Трава была очень высокая, не городская — жестоковыйная трава пустошей. По ней ходили волны.
Но там была еще одна могила, о которой я узнала несколько дней спустя. Приятель спросил меня, видела ли я рыбу — то, что казалось сваленными друг на друга булыжниками, в действительности было каменной рыбиной, свернувшейся калачиком. История была такая. Венский еврей Симеон купил себе на ужин рыбу и стал было ее готовить — и тут, на кухонном столе, под ножом, рыба открыла рот. Рыба сказала: «Шма Исраэль», то, что должен сказать еврей перед смертью, — и, может быть, добавила бы что-то еще, но было поздно, ей отрезали голову. Раввин сказал, что тут не обошлось без диббука, отсеченной от тела бродячей души; и потому рыбу похоронили на общих основаниях, вместе с людьми. Иногда чувствуешь себя такой рыбой, виноградарем одиннадцатого часа, человеком последнего призыва — который только в последнюю минуту, может быть, успеет сказать и сделать то, что надо.
Каждый из венских музеев был занят примерно тем же, чем и я, по-своему с этим делом справляясь. В Музее прикладного искусства было что-то вроде мебельной Валгаллы, в одном из залов экспонировались не вещи, а их призраки — гнутые тени тонетовских стульев, отброшенные на длинный белый экран. Там же можно было прочитать родовые имена качалок и кресел, вполне человеческие, Хайнрих да Мориц, и в Хайнрихе я узнала наш салтыковский соломенный стул, на трех ногах добредший до сегодняшнего дня. По соседству покоился на черном бархате усатый, пернатый, игольчатый лес старинного кружева, и было видно, до какой степени он состоит из дырок и зияний (как моя история — из пробелов и умолчаний).

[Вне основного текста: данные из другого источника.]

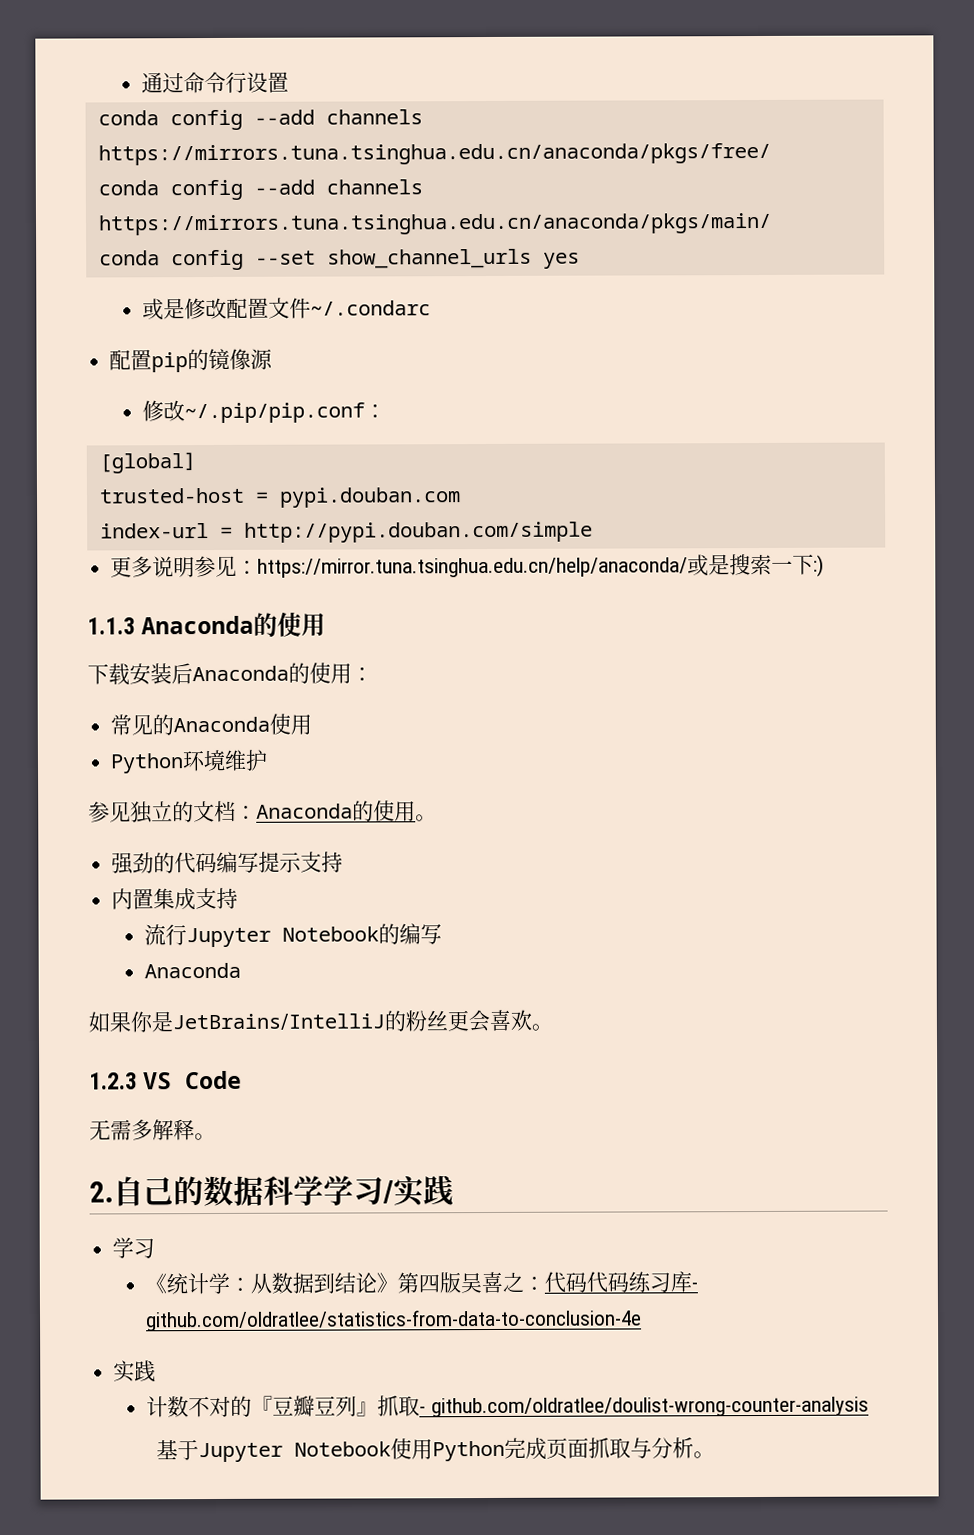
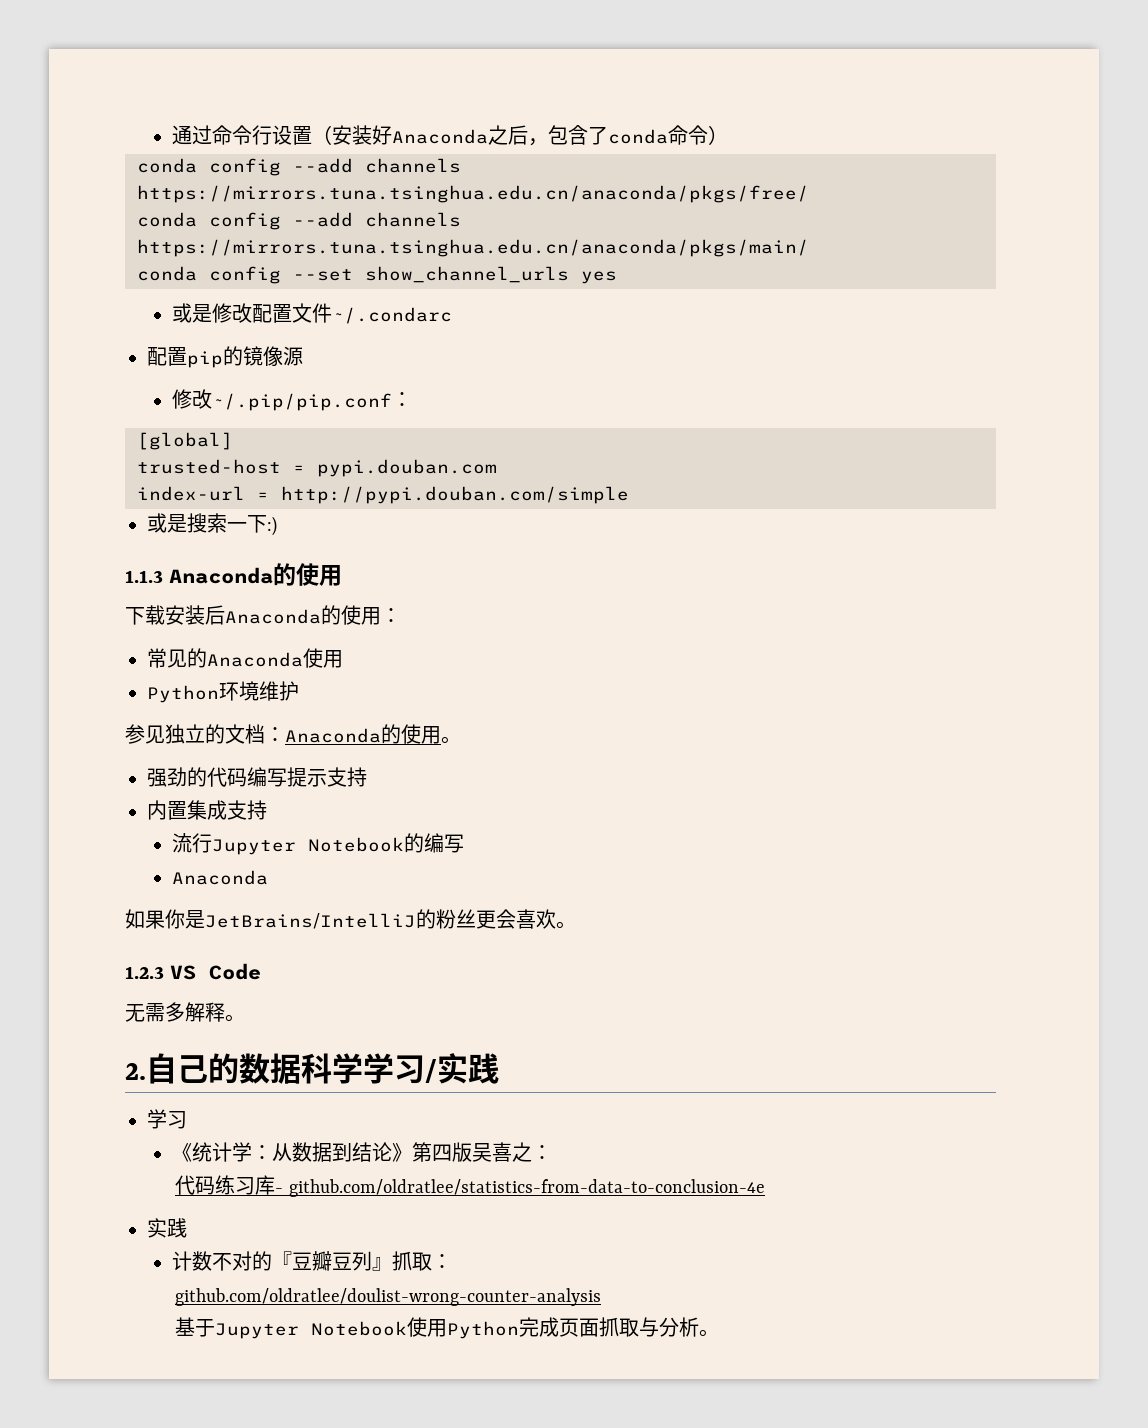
(290, 82) none -> [312,125,729,146] （安装好Anaconda之后，包含了conda命令）
[110,555,689,578] 更多说明参见：https://mirror.tuna.tsinghua.edu.cn/help/anaconda/ -> (629, 495) none
[544,1271,588,1293] 代码 -> (553, 1152) //
[419,1406,427,1414] - -> [432,1254,453,1269] ： //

В Музее естественной истории окна были чем-то затянуты, и Вена виднелась, как через толщу пепла. В надежной старомодной полутьме прокручивалась назад лестница Ламарка: опытные образцы из природной лаборатории, медведи, большие и малые, много пятнистых кошек, графский парк оленей и антилоп с их шеями и рогами, жирафы и все остальные, кто-то из-них неожиданно культуроподобный — в точках и черточках, как глиняный горшок. Дальше были птичьи чучела, еще более мертвые, съежившиеся до комка, но сохранившие раскраску, и страшные ряды стеклянных банок — коллекция чего-то костяного, связанного со звукоизвлечением и извлеченного непосредственно из певца. Где-то там, среди попугаев и вороньих, была некрупная серая птичка, подбитая пухом, со странными сполохами красного у хвоста и над бровями, по имени Aegintha temporalis, и я, тоже темпоралис, кивнула ей, как родственнику, по пути к усоногим и кольчецам, к заспиртованным рыбам, стоящим на хвостах.